False positive rate = FP ( FP + TN )

True positive rate = TP ( TP + FN )

4.5 Training procedure

To estimate the generalization capability of the model to future data set, ten-fold cross-validation technique was used. This technique splits the original data set into ten subsets of equal size, preserving the original ration of minority and majority class instances. One subset is left for the validation and rest are used for training the model. This process is repeated ten times using different subsets for training and validation each time. In the end, average results across each iteration are computed. Performance of classification methods described in Section 4.1 was evaluated next. These methods are used for the prediction of student’s final outcome of the course as Pass or Fail on two data sets that are discussed in Section 3. Prediction was based on the learners’ demographics and dynamic data of the previous week. Each data set was divided on weekly basis. After each week, prediction was made based on the available data of current and previous weeks. In definition, week-3 data set means that it consists of the all available data till week-3 which includes week-2 and week-1 data as well. We assume that prediction accuracy improves as more data become available in upcoming weeks. For instance, prediction after week-4 means that we used all available data till week-4, which might include scores of assessments and quizzes, which are part of final score and ultimately improve accuracy. Prediction accuracy at early stages is important so that timely interventions can be made to help students.

5. Experimental results

This section first presents the experimental results which are discussed next. Table III displays the result of data set 1 which includes features like demographic and grading scores. Table IV displays the result of data set 2 which enriches the standard features with process mining features. Next, we answer the research questions in the light of our results of analysis:

RQ1.

Which machine learning algorithms are effective at predicting students, who are at risk of failure on MOOCs data set?
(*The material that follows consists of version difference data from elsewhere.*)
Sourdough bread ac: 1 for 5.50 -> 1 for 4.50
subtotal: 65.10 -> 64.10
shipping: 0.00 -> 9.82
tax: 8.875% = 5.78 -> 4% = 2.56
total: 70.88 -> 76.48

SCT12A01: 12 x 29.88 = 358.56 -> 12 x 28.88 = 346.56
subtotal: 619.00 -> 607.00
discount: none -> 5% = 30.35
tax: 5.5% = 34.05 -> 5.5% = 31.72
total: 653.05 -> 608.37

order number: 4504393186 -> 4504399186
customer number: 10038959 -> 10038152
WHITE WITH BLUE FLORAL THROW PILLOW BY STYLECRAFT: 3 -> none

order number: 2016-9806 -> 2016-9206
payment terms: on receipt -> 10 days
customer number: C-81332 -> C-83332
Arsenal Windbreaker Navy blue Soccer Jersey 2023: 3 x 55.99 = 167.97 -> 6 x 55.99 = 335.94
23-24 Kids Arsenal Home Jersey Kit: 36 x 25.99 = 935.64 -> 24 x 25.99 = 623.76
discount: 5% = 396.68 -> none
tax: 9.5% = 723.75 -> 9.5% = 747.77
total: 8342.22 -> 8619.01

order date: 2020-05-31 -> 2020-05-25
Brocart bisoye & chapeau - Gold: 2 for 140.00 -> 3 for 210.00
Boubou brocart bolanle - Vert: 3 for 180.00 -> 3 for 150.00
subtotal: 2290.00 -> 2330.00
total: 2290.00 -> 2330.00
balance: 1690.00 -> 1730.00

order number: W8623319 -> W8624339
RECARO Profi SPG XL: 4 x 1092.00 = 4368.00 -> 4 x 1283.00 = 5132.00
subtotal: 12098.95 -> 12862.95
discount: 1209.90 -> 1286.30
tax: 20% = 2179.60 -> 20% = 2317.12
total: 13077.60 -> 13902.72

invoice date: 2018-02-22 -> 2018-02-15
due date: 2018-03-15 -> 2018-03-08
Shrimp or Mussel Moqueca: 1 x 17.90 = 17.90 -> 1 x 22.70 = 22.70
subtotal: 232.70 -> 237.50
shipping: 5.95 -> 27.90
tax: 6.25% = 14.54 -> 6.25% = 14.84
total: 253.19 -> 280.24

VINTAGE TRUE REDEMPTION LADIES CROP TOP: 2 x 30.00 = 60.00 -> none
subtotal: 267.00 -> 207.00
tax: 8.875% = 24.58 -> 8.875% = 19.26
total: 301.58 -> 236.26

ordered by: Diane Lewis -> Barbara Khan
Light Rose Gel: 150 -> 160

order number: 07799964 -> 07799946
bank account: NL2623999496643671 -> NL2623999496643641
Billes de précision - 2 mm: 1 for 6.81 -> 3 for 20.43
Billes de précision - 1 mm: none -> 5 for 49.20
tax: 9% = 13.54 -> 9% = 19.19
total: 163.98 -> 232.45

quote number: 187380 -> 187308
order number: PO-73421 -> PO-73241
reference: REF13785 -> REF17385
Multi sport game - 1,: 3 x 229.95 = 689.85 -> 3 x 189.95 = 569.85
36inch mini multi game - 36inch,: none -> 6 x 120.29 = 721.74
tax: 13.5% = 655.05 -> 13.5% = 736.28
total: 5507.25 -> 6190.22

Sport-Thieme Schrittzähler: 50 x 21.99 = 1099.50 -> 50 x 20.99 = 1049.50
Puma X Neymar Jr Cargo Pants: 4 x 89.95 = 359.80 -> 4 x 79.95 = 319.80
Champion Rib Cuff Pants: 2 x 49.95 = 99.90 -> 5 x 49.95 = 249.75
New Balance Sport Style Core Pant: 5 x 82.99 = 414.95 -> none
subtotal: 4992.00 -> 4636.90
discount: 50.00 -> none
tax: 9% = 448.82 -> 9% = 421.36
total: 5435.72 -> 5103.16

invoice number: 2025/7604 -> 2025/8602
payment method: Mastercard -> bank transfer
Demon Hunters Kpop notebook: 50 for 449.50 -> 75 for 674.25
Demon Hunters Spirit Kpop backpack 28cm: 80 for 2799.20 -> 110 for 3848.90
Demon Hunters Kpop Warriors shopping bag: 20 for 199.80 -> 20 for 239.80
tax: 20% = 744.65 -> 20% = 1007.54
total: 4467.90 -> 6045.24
In order to answer this question, prediction was performed using four machine learning techniques on two data sets. Table III shows the results of effectiveness of machine learning algorithms using data set 1 (using standard features only) to predict students who are likely to fail. The results show that maximum F1-score obtained is 0.78 by Naive Bayes classifier after week-1. For week-2, F1-score improved to 0.89 by Naive Bayes classifier. After week-2, F1-score of all classifiers drops. In MOOC environment, it is normal that students are active in first week and also the assessments are easy to score high compared to the later weeks. After week-4, we observe continuous growth in F1-score for almost all classifiers. Maximum score achieved after week-8 is 0.86 by RF. Different classifiers performed differently for each week data, but overall RF and LR performed better than rest of the techniques. The performance of the models looks promising, till the mid of the course (after week-4) F1-score reaches to 80 percent by LR.

Table IV shows the results of classifiers using process mining features. Using process mining features, F1-score increases for almost all weeks. After week-5 and week-6, F1-score drops but still maximum score is 0.87 by Naive Bayes. The results show that overall all classifiers performed well in prediction; however, the Naive Bayes method outperforms all methods by scoring maximum accuracy of 0.89 after week-8.

In order to measure the significance of above findings, we used the Friedman’s test (Demšar, 2006) methodology for comparison of multiple classifiers over multiple data sets. The Friedman’s test is a non-parametric test used to compare observations repeated on same subjects. Chi-square with k-1 degree of freedom is the test statistic for the Friedman’s test, where k is the number of repeated measures. When the p-value is small (p<0.05), null hypothesis is rejected. The goal of this test is to see that there is any significance difference among the performance of machine learning techniques in our experiment. Null hypothesis of our study is “There is no difference among the performance of multiple classifiers.”

After applying the Friedman’s test, p-values obtained are 0.02 and 0.001 for data set 1 and data set 2, respectively. As p-values are less than 0.05, null hypothesis is rejected. We conclude that there is significance difference between the performance of classifiers. The calculation of mean ranks of classifiers (from highest to lowest) shows that the LR and Naive Bayes scored highest ranks for data set 1 and data set 2, respectively, and thus outperformed other classifiers on these data sets.

Figures 8-11 show the performance of classifiers when compared with second metric, i.e. AUC. The results are almost similar like in case of F1-score. All classifiers performed better with process mining features than standard features alone:

RQ2.

Is the integration of process mining features able to increase the effectiveness of the machine learning algorithm for the MOOCs problem domain?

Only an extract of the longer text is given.